**Excerpted data**
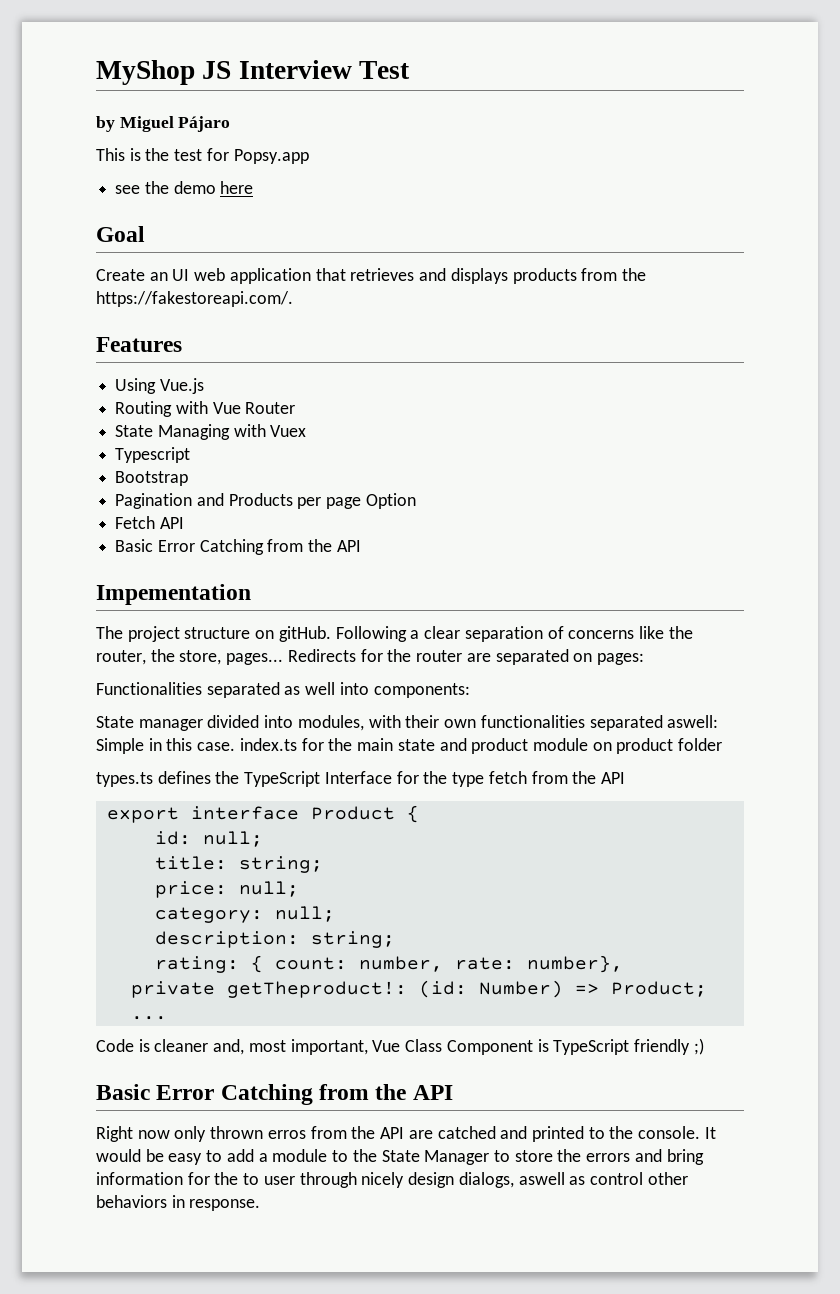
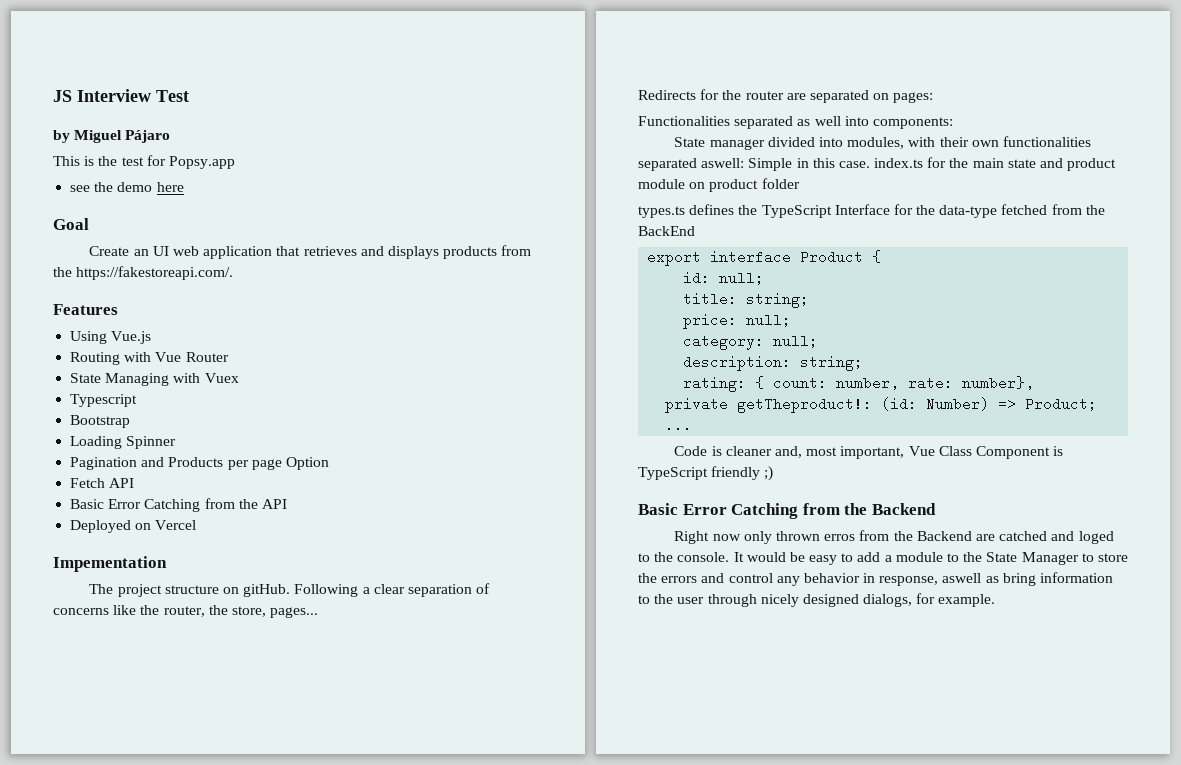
- MyShop JS Interview Test
+ JS Interview Test
+ Loading Spinner
+ Deployed on Vercel
- Following a clear separation of concerns like the router, the store, pages... Redirects for the router are separated on pages:
+ Following a clear separation of concerns like the router, the store, pages...
+ Redirects for the router are separated on pages:
- types.ts defines the TypeScript Interface for the type fetch from the API
+ types.ts defines the TypeScript Interface for the data-type fetched from the BackEnd
  Code is cleaner and, most important, Vue Class Component is TypeScript friendly ;)
- Basic Error Catching from the API
+ Basic Error Catching from the Backend
- Right now only thrown erros from the API are catched and printed to the console.
+ Right now only thrown erros from the Backend are catched and loged to the console.
- It would be easy to add a module to the State Manager to store the errors and bring information for the to user through nicely design dialogs, aswell as control other behaviors in response.
+ It would be easy to add a module to the State Manager to store the errors and control any behavior in response, aswell as bring information to the user through nicely designed dialogs, for example.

**Instructions for the task**
Everything from the line containing "loged to the console." to the bottom of the listing is to be set down exactly; leave out all other lines.

**Written solution**
+ Right now only thrown erros from the Backend are catched and loged to the console.
- It would be easy to add a module to the State Manager to store the errors and bring information for the to user through nicely design dialogs, aswell as control other behaviors in response.
+ It would be easy to add a module to the State Manager to store the errors and control any behavior in response, aswell as bring information to the user through nicely designed dialogs, for example.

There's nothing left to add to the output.